Dataset content below:

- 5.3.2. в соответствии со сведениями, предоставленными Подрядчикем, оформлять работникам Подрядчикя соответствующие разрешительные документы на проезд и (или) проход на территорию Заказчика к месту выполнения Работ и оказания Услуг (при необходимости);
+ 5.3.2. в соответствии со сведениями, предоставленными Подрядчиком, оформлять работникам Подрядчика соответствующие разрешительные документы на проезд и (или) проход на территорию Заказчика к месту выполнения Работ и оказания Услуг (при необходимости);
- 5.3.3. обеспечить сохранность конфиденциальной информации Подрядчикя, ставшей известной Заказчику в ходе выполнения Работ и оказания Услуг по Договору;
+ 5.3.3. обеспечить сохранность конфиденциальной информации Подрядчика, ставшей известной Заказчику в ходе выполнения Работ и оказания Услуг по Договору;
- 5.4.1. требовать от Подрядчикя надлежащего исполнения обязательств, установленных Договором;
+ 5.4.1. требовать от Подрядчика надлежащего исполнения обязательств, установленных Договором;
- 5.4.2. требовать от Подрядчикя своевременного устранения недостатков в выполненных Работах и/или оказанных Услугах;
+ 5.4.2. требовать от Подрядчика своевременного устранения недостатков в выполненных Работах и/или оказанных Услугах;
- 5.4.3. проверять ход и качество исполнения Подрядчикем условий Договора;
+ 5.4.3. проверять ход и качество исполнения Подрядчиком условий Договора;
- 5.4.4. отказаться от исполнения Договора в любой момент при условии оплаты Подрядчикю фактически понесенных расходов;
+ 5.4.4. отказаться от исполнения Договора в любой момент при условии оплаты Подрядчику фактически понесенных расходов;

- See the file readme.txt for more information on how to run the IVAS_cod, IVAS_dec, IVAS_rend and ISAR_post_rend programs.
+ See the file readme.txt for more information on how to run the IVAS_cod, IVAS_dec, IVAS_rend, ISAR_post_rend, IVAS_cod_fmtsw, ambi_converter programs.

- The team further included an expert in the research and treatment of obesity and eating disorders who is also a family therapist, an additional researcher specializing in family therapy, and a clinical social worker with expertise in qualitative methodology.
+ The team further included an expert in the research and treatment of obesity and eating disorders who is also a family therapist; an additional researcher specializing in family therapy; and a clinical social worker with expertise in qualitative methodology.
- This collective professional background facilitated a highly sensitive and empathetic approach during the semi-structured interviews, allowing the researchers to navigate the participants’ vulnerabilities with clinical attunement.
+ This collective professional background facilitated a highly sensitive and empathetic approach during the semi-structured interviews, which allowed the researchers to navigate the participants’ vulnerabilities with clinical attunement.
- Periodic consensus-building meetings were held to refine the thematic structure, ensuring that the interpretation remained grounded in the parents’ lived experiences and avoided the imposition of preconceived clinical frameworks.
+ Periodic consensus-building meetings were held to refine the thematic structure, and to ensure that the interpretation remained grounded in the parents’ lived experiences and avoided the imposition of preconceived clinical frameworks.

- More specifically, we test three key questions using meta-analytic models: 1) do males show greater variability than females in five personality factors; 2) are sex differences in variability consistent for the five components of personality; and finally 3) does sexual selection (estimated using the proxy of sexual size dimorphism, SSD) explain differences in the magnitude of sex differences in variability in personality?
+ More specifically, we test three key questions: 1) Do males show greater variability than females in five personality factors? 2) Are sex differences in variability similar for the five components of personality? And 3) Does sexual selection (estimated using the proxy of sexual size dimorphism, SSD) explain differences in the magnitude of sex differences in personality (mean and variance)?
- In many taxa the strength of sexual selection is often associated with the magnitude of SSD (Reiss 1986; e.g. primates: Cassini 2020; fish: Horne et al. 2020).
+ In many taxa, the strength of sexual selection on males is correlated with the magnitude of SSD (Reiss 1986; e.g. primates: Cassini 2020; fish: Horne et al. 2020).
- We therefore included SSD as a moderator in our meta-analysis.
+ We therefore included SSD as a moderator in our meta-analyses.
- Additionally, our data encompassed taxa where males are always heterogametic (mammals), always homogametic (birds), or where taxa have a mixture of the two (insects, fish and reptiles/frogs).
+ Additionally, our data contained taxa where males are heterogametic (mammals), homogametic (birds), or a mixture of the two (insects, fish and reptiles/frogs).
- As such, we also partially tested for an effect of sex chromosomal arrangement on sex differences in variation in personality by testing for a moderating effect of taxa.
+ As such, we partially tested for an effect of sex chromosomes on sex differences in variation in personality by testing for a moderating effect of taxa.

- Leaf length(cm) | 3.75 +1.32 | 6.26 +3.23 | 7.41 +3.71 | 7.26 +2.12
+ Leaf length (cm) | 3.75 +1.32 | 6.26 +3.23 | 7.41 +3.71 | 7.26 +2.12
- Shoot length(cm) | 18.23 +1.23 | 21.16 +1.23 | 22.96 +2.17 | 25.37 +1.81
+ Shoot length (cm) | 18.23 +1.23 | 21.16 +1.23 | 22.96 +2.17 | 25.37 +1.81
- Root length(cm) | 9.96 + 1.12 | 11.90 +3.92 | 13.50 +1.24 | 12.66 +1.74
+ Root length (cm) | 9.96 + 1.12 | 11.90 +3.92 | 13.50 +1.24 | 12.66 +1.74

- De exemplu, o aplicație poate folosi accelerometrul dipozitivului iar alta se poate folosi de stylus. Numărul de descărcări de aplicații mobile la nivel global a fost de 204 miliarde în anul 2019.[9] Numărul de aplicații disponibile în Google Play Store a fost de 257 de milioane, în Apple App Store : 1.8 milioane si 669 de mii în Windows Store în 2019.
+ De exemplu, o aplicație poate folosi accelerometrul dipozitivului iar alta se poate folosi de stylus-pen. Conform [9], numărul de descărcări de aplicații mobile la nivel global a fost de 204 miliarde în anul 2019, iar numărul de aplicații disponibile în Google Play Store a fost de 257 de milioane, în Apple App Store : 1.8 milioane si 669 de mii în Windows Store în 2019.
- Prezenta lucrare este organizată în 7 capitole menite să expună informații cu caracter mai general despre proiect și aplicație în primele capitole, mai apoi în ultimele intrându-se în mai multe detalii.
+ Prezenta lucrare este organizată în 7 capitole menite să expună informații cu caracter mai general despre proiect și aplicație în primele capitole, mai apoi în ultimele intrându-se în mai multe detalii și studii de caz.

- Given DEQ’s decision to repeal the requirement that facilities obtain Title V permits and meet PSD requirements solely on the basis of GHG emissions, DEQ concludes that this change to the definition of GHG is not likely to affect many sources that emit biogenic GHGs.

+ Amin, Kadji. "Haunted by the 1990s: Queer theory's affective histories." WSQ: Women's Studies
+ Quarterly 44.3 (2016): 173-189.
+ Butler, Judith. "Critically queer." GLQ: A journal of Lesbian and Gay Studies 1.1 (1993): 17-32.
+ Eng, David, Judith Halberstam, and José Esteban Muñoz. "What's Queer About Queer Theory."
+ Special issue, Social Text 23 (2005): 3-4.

End of Dataset content.

Task to complete | Within the material, find all lines that hold the word "folosi" and show them.

Solution to this problem |
- De exemplu, o aplicație poate folosi accelerometrul dipozitivului iar alta se poate folosi de stylus. Numărul de descărcări de aplicații mobile la nivel global a fost de 204 miliarde în anul 2019.[9] Numărul de aplicații disponibile în Google Play Store a fost de 257 de milioane, în Apple App Store : 1.8 milioane si 669 de mii în Windows Store în 2019.
+ De exemplu, o aplicație poate folosi accelerometrul dipozitivului iar alta se poate folosi de stylus-pen. Conform [9], numărul de descărcări de aplicații mobile la nivel global a fost de 204 miliarde în anul 2019, iar numărul de aplicații disponibile în Google Play Store a fost de 257 de milioane, în Apple App Store : 1.8 milioane si 669 de mii în Windows Store în 2019.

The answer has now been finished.